Cuando Podemos echó a andar (2014), Pablo Iglesias y los suyos prometieron que el nuevo partido nada iba a tener que ver con las demás formaciones españolas: con sus círculos y asambleas abiertas, iba a ser un partido de "la gente" y para "la gente"; un partido totalmente comprometido con la democracia interna en el que la cúpula iba a a obedecer a los militantes. Por fin la política se iba a hacer de abajo arriba.
Sólo cuatro años después, la clamorosa verdad es muy diferente y la auténtica naturaleza de Podemos ha quedado en evidencia en repetidas ocasiones; sin ir más lejos, en la feroz al tiempo que patética lucha interna que está experimentando por la elaboración de las listas electorales en la Comunidad de Madrid.

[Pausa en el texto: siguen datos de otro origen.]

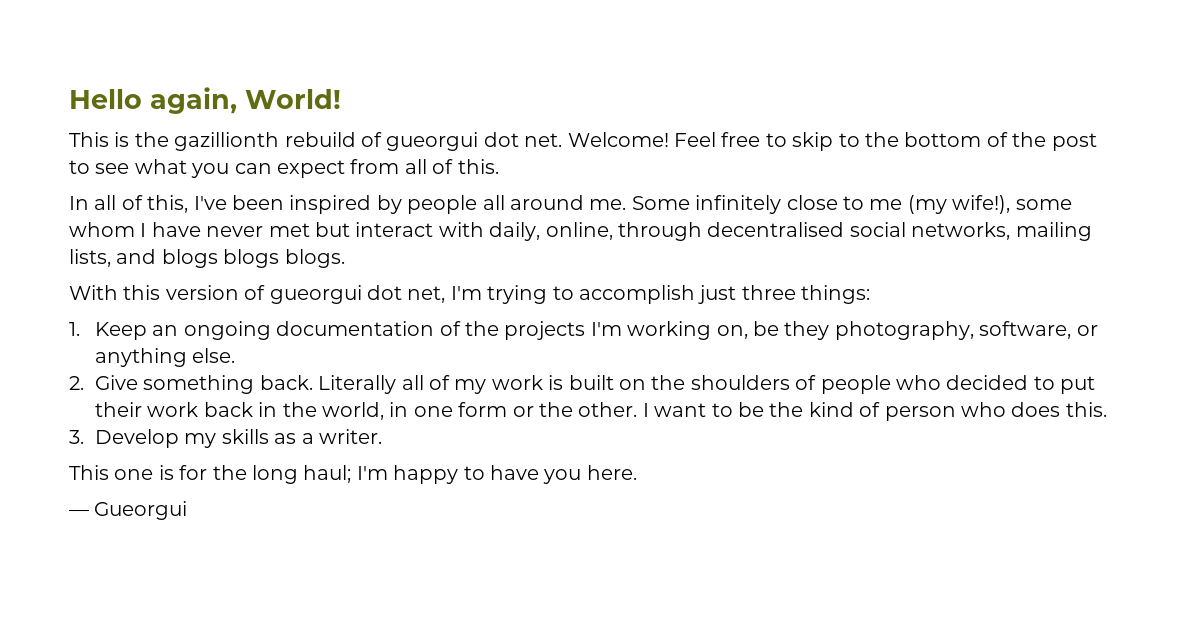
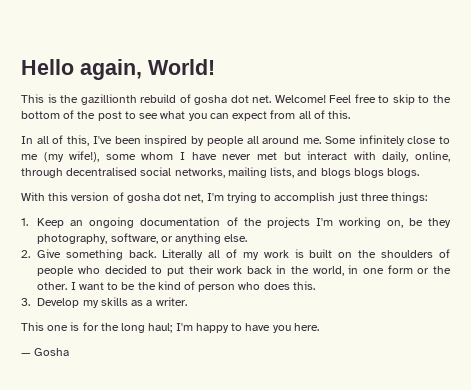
- This is the gazillionth rebuild of gueorgui dot net.
+ This is the gazillionth rebuild of gosha dot net.
- With this version of gueorgui dot net, I'm trying to accomplish just three things:
+ With this version of gosha dot net, I'm trying to accomplish just three things:
- — Gueorgui
+ — Gosha

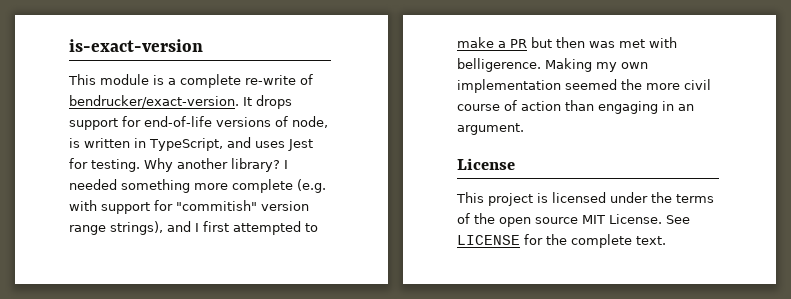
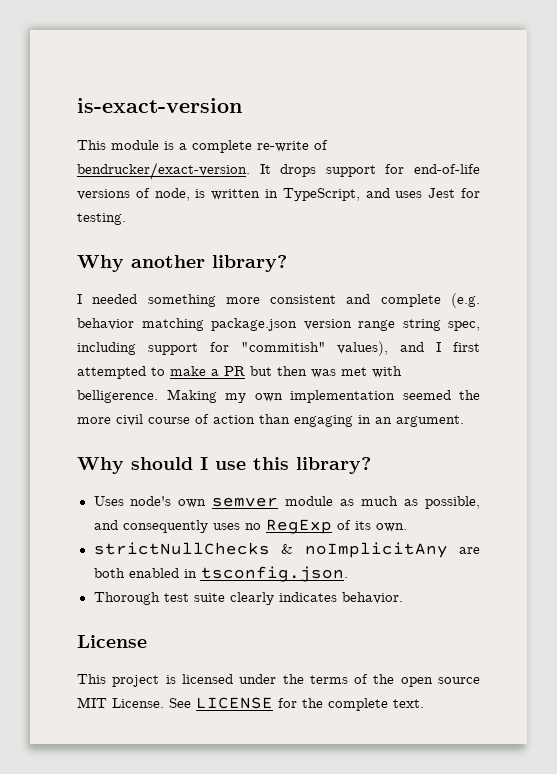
- It drops support for end-of-life versions of node, is written in TypeScript, and uses Jest for testing. Why another library? I needed something more complete (e.g. with support for "commitish" version range strings), and I first attempted to make a PR but then was met with belligerence.
+ It drops support for end-of-life versions of node, is written in TypeScript, and uses Jest for testing.
+ Why another library?
+ I needed something more consistent and complete (e.g. behavior matching package.json version range string spec, including support for "commitish" values), and I first attempted to make a PR but then was met with belligerence.
+ Why should I use this library?
+ Uses node's own semver module as much as possible, and consequently uses no RegExp of its own.
+ strictNullChecks & noImplicitAny are both enabled in tsconfig.json.
+ Thorough test suite clearly indicates behavior.

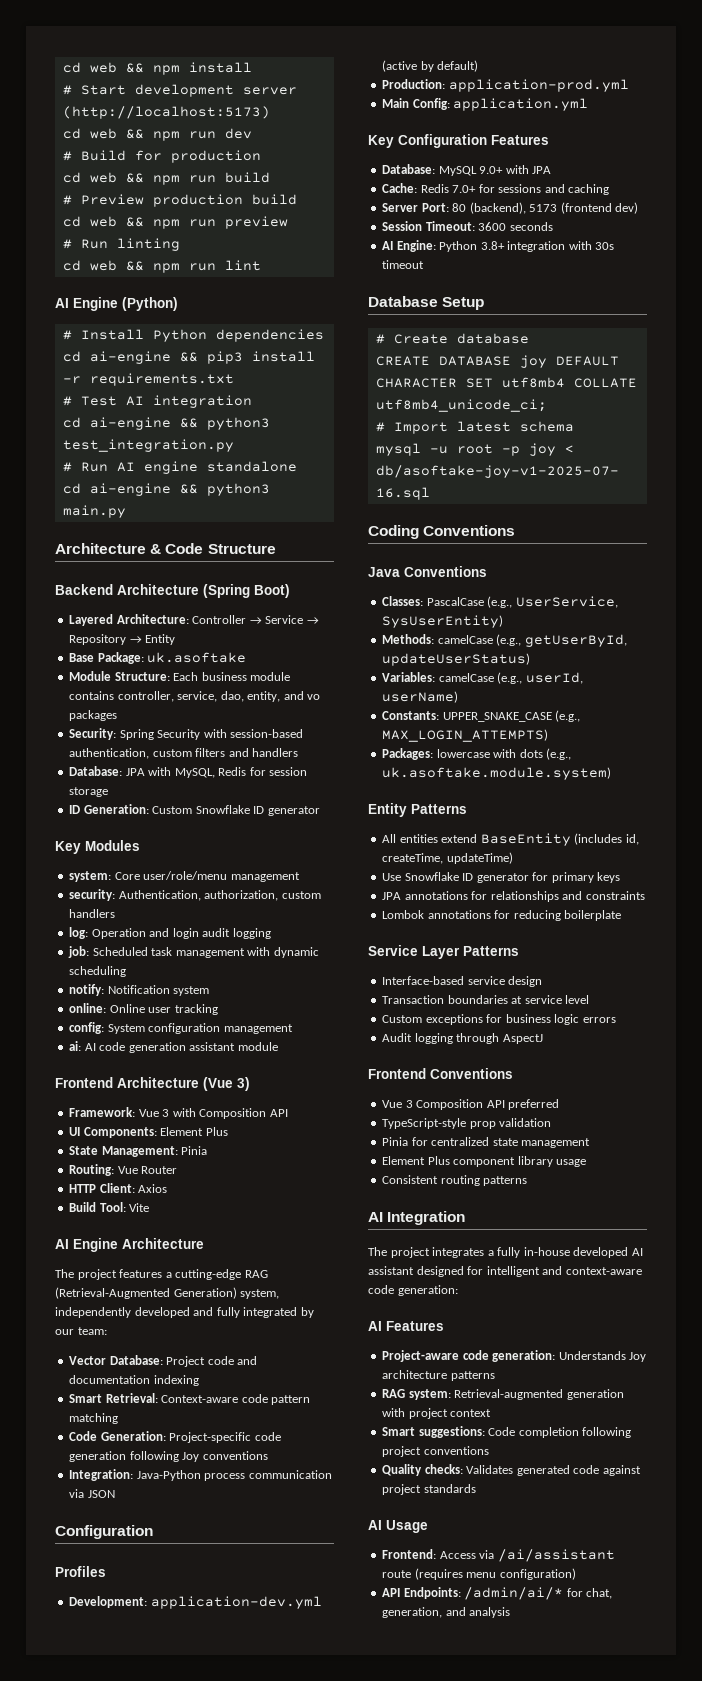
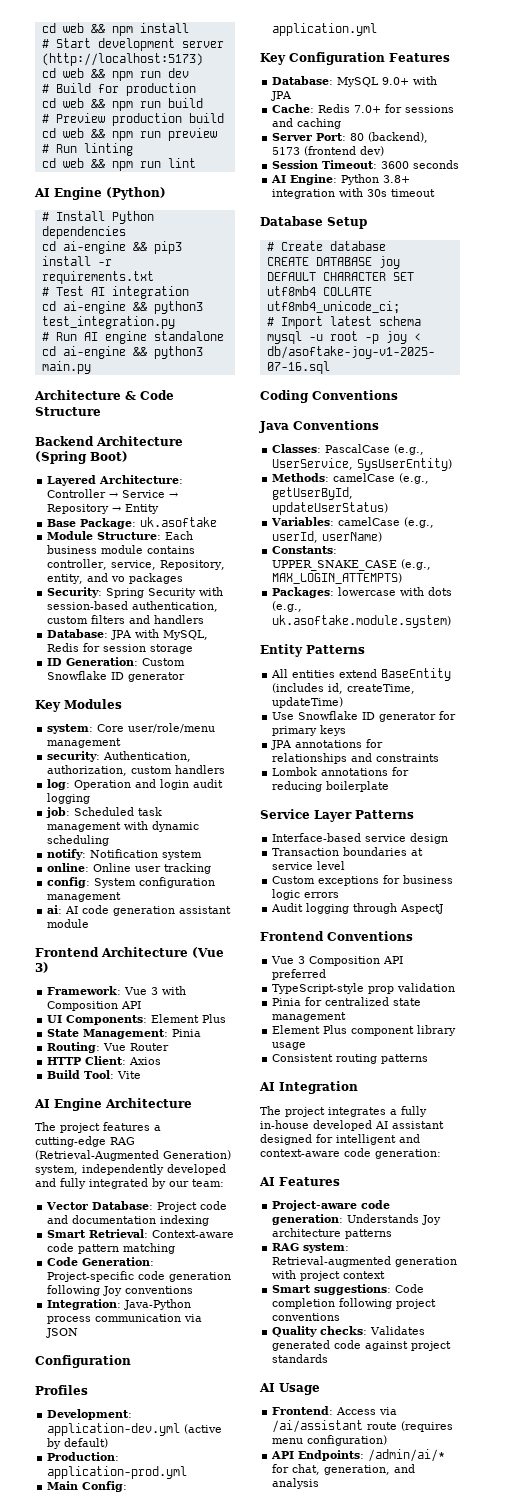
- Module Structure: Each business module contains controller, service, dao, entity, and vo packages
+ Module Structure: Each business module contains controller, service, Repository, entity, and vo packages

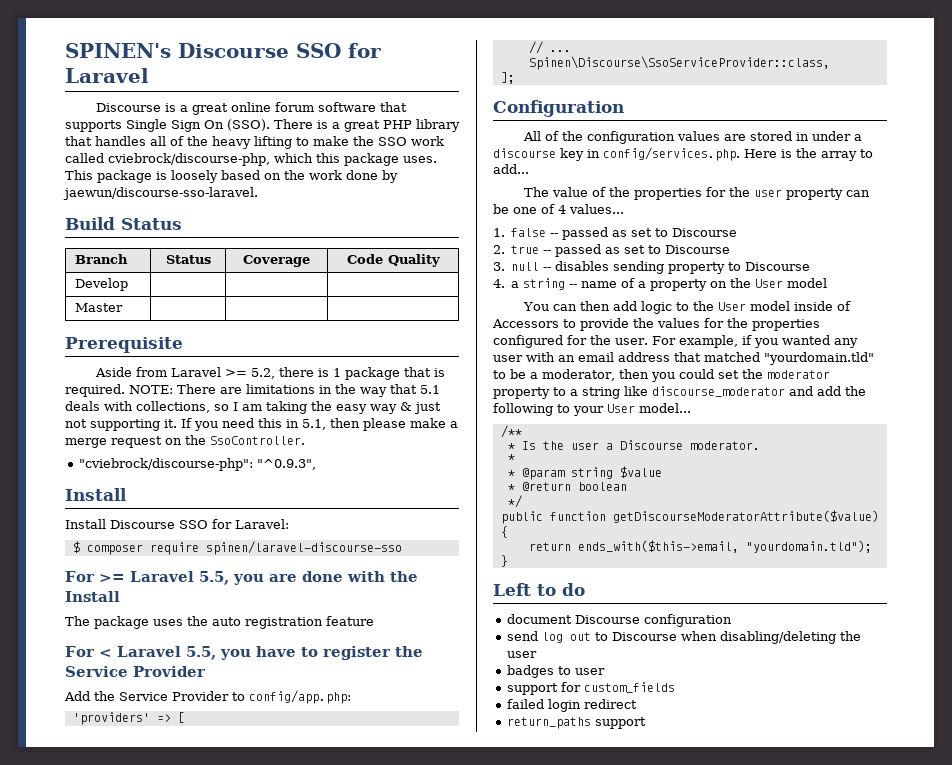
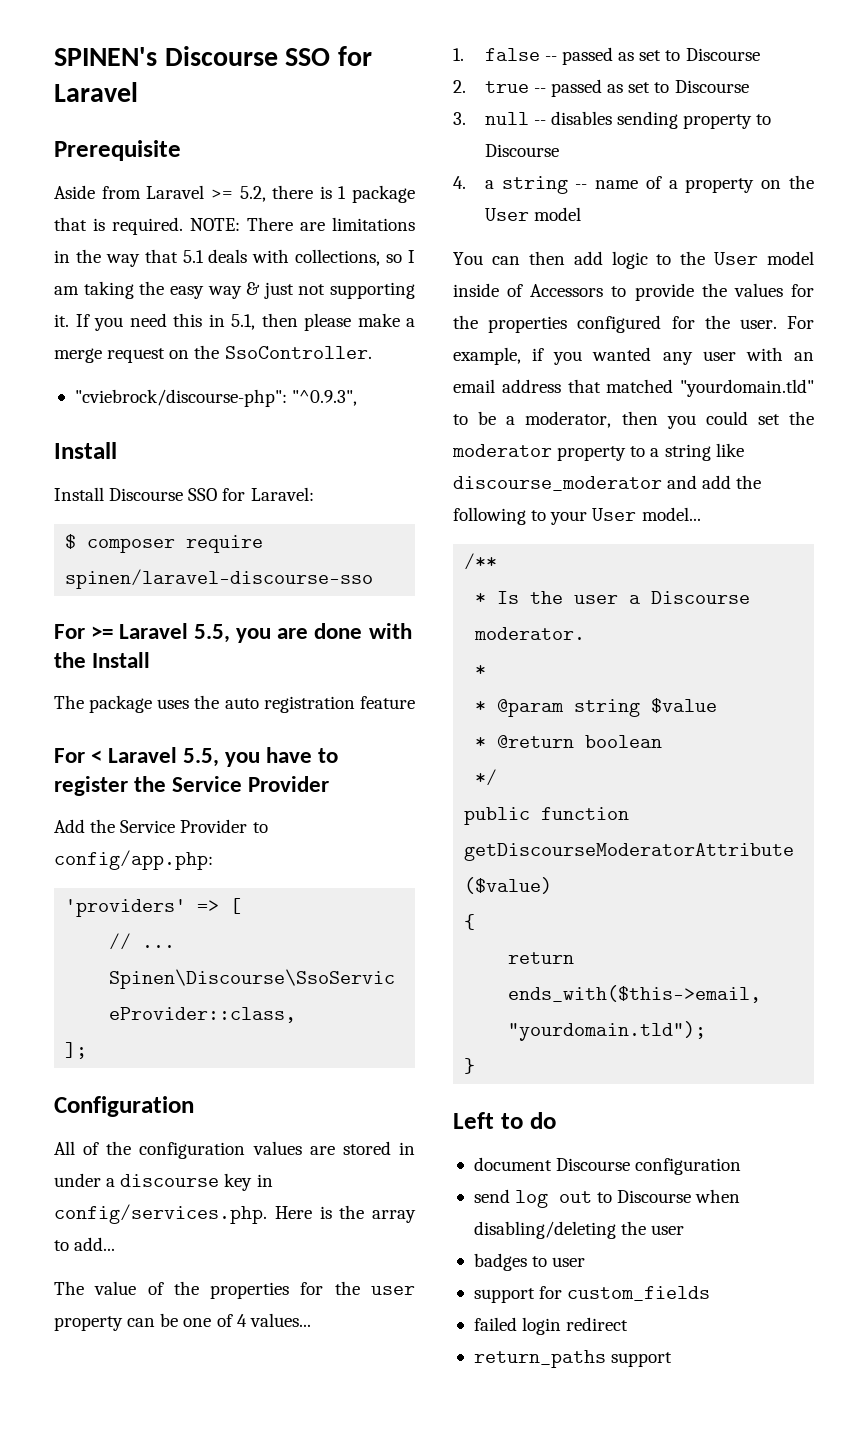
- Discourse is a great online forum software that supports Single Sign On (SSO). There is a great PHP library that handles all of the heavy lifting to make the SSO work called cviebrock/discourse-php, which this package uses. This package is loosely based on the work done by jaewun/discourse-sso-laravel.
- Build Status
- Branch | Status | Coverage | Code Quality
- Develop | | |
- Master | | |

La formación morada es lo que han sido siempre todos los partidos de extrema izquierda: un escenario muy propicio para el cainismo donde los jefes ejercen el poder de manera implacable y exigen obediencias perrunas.
A pesar de la evidencia de que la nueva política no es más que la peor versión de la vieja, Podemos sigue ejerciendo gran atracción no sólo sobre una parte importante del electorado, sino sobre otros partidos que se desviven por emular a los neocomunistas: ahí está el ominoso ejemplo de Pedro Sánchez, buscando una candidata para Madrid lo más parecida posible a la pésima Manuela Carmena, a la que de hecho los socialistas han pretendido fichar, pese a ser de lejos el peor alcalde que ha tenido la capital en democracia.
A lo anterior hay que añadir algo igualmente grave y bochornoso: el servilismo de unos medios de comunicación que comparten ideario liberticida con el partido alabardero de regímenes criminales que persiguen con saña a la Prensa, como los que padecen en Irán y Venezuela.
Todo esto explica la pervivencia de Podemos, esa aberración democrática que ojalá acabe pronto en su lugar natural, la marginalidad extraparlamentaria.